Di panggung berwarna hijau itu, akan terjadi “pengadilan”; dalam mana Sang Final akan memberi kesempatan kepada masing-masing tim untuk menyampaikan “pledoi” nya sebelum ia menjatuhkan keputusannya atas siapa dari antara kedua tim yang sejatinya boleh masuk ke dalam kebahagiaan puncak. Namun, sebelum laga final berlangsung, ada yang berbahagia di kejauhan sana.

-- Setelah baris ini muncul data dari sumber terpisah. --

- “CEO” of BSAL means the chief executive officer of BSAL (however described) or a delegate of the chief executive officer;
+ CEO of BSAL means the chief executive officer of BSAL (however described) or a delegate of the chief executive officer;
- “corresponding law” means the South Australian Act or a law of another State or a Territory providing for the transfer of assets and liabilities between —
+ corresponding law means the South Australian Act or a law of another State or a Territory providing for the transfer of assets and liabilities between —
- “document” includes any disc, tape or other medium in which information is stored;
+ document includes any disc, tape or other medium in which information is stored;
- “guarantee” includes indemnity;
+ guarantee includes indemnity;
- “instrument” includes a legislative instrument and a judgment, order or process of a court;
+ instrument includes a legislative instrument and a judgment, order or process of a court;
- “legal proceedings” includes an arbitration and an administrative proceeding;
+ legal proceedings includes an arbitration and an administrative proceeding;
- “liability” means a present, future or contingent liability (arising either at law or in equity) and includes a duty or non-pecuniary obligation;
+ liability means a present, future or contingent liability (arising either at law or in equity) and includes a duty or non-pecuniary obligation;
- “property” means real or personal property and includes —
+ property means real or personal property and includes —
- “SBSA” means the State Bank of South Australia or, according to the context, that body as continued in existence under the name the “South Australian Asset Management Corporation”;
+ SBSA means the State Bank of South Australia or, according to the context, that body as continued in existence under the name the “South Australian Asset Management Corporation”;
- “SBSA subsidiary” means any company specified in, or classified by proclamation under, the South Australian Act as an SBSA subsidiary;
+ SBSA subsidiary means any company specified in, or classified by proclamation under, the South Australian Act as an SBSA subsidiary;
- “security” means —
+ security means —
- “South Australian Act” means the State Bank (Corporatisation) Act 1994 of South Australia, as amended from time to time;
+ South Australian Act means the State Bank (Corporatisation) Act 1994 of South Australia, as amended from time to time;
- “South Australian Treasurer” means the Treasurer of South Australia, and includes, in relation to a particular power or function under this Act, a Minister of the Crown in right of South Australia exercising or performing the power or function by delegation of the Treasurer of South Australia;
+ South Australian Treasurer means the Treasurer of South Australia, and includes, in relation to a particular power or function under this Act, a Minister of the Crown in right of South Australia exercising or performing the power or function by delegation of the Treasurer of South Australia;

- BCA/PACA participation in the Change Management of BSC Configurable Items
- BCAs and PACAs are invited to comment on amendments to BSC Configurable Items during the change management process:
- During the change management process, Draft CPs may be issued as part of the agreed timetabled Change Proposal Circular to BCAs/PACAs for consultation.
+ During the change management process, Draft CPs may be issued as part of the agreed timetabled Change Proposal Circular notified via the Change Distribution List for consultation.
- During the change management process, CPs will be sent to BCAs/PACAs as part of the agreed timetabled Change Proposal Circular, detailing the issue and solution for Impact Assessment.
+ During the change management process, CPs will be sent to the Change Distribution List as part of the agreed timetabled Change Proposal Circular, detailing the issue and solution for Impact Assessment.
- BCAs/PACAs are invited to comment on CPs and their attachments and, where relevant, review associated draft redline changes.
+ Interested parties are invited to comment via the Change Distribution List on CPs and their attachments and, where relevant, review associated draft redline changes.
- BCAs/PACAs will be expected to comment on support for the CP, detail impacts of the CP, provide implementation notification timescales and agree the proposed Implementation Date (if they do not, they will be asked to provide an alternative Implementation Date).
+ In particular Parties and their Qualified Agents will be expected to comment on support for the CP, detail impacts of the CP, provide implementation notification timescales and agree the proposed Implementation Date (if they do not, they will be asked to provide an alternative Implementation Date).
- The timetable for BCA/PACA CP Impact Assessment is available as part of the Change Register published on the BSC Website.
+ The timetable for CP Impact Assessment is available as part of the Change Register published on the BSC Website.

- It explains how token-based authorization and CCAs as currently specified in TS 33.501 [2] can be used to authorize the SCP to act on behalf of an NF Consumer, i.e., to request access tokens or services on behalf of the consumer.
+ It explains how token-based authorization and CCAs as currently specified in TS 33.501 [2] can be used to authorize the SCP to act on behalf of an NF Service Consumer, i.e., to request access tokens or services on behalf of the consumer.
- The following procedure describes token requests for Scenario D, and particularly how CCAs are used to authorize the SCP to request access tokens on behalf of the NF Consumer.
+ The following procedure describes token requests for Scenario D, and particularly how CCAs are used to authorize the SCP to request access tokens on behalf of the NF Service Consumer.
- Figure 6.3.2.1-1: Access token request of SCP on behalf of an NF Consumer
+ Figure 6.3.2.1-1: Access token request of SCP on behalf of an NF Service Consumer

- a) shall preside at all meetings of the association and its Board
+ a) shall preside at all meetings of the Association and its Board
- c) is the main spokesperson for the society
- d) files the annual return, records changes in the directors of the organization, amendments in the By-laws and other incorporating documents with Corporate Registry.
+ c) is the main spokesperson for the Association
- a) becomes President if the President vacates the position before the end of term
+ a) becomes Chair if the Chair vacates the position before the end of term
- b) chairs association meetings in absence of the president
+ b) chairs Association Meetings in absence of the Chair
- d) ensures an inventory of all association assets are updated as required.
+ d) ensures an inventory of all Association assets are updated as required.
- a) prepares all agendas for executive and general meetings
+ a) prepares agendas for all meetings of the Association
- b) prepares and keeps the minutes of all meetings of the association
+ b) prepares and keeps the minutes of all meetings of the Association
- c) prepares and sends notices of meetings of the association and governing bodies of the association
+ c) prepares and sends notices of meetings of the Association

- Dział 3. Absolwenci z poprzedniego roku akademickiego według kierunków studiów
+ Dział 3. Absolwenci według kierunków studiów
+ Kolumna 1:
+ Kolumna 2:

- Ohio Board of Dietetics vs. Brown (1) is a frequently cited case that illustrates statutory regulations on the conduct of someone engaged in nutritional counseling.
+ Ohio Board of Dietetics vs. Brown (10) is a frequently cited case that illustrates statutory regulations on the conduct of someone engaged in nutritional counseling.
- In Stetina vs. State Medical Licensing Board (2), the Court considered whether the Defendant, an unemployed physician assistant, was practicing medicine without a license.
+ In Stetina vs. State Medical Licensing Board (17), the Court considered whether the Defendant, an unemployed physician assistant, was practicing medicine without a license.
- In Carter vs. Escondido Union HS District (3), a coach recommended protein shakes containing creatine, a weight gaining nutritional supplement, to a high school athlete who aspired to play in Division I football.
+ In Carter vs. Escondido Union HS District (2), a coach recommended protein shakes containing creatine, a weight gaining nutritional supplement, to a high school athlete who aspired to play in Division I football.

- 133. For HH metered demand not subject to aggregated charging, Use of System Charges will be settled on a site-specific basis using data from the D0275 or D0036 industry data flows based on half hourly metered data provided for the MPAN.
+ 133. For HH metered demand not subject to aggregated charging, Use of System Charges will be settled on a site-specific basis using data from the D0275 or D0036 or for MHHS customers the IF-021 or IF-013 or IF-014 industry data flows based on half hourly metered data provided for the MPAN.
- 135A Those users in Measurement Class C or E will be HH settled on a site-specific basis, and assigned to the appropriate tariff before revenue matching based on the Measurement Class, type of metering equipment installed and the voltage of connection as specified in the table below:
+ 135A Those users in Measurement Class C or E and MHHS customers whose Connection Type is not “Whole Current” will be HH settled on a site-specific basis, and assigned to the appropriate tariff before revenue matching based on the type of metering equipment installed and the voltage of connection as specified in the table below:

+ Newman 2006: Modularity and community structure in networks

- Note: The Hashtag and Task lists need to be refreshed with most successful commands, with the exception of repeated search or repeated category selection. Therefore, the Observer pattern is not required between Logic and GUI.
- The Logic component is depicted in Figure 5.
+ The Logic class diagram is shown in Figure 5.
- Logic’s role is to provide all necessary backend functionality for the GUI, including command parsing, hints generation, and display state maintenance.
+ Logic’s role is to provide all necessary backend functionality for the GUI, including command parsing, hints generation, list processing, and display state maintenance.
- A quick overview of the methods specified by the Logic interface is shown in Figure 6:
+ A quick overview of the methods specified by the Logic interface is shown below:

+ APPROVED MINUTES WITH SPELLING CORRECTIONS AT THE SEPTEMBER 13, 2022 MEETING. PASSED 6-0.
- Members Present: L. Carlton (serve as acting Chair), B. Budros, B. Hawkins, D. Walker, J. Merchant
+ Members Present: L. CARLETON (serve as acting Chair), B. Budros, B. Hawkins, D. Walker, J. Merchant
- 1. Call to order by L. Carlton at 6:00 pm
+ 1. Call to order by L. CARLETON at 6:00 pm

Dia adalah bekas pelatih timnas Kroasia di Piala Dunia 1998, Miroslav Blazevic, yang saat ini berusia 83 tahun. Dengan amat bangga ia berkata, “Aku bahagia karena muridku, Zlatko Dalic, melakukan hal yang lebih baik dari yang kulakukan. Dalic menciptakan atmosfer keluarga di squad Kroasia dan tidak setiap orang dapat melakukannya. Ia mengantarkan Kroasia ke final untuk pertama kali dalam sejarah.”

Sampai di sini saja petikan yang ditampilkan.